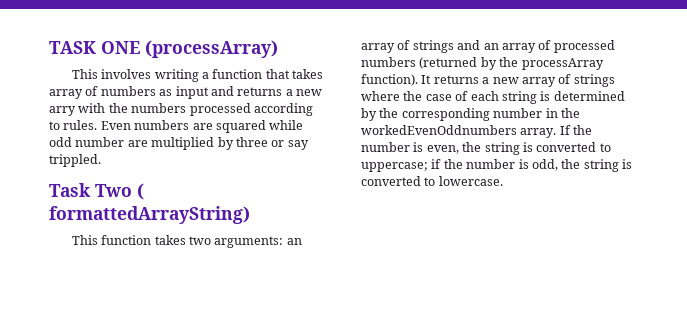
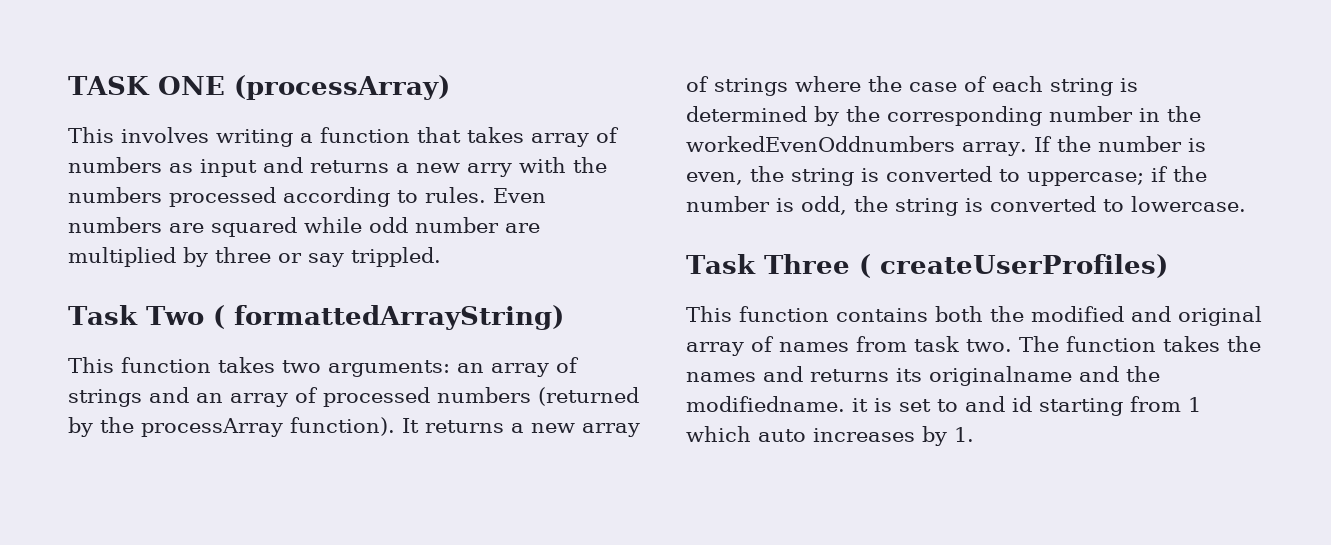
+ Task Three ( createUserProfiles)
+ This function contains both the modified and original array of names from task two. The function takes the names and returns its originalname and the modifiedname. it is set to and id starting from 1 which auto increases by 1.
—————
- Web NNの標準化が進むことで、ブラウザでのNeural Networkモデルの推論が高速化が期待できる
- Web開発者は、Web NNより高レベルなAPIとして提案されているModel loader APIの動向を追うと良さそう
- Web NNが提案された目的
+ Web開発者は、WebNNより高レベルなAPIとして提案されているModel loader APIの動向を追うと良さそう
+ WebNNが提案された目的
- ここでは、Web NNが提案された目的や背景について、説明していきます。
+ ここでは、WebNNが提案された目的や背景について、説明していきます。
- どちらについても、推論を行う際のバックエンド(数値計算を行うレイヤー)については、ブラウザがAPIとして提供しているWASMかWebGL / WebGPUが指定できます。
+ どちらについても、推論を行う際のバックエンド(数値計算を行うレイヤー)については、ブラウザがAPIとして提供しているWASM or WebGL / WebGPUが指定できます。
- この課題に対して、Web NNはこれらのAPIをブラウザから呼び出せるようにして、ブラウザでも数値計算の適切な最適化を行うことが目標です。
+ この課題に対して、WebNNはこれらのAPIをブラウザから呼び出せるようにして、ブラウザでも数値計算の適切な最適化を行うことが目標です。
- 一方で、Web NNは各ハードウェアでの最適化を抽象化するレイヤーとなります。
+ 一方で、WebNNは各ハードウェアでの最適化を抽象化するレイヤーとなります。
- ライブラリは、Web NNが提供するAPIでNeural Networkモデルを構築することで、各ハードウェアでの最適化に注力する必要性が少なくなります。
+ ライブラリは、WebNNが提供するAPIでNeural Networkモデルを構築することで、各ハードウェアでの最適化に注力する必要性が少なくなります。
—————
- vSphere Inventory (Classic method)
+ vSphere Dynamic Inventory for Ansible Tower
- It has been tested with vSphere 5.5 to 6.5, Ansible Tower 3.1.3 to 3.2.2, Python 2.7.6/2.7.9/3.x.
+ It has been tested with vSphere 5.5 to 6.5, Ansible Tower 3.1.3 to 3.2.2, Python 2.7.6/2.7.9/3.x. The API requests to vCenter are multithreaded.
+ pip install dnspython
—————
Locate all lines in the listing above with the word "loader". Copy them.

-- SOLUTION TO THIS EXERCISE --
- Web開発者は、Web NNより高レベルなAPIとして提案されているModel loader APIの動向を追うと良さそう
+ Web開発者は、WebNNより高レベルなAPIとして提案されているModel loader APIの動向を追うと良さそう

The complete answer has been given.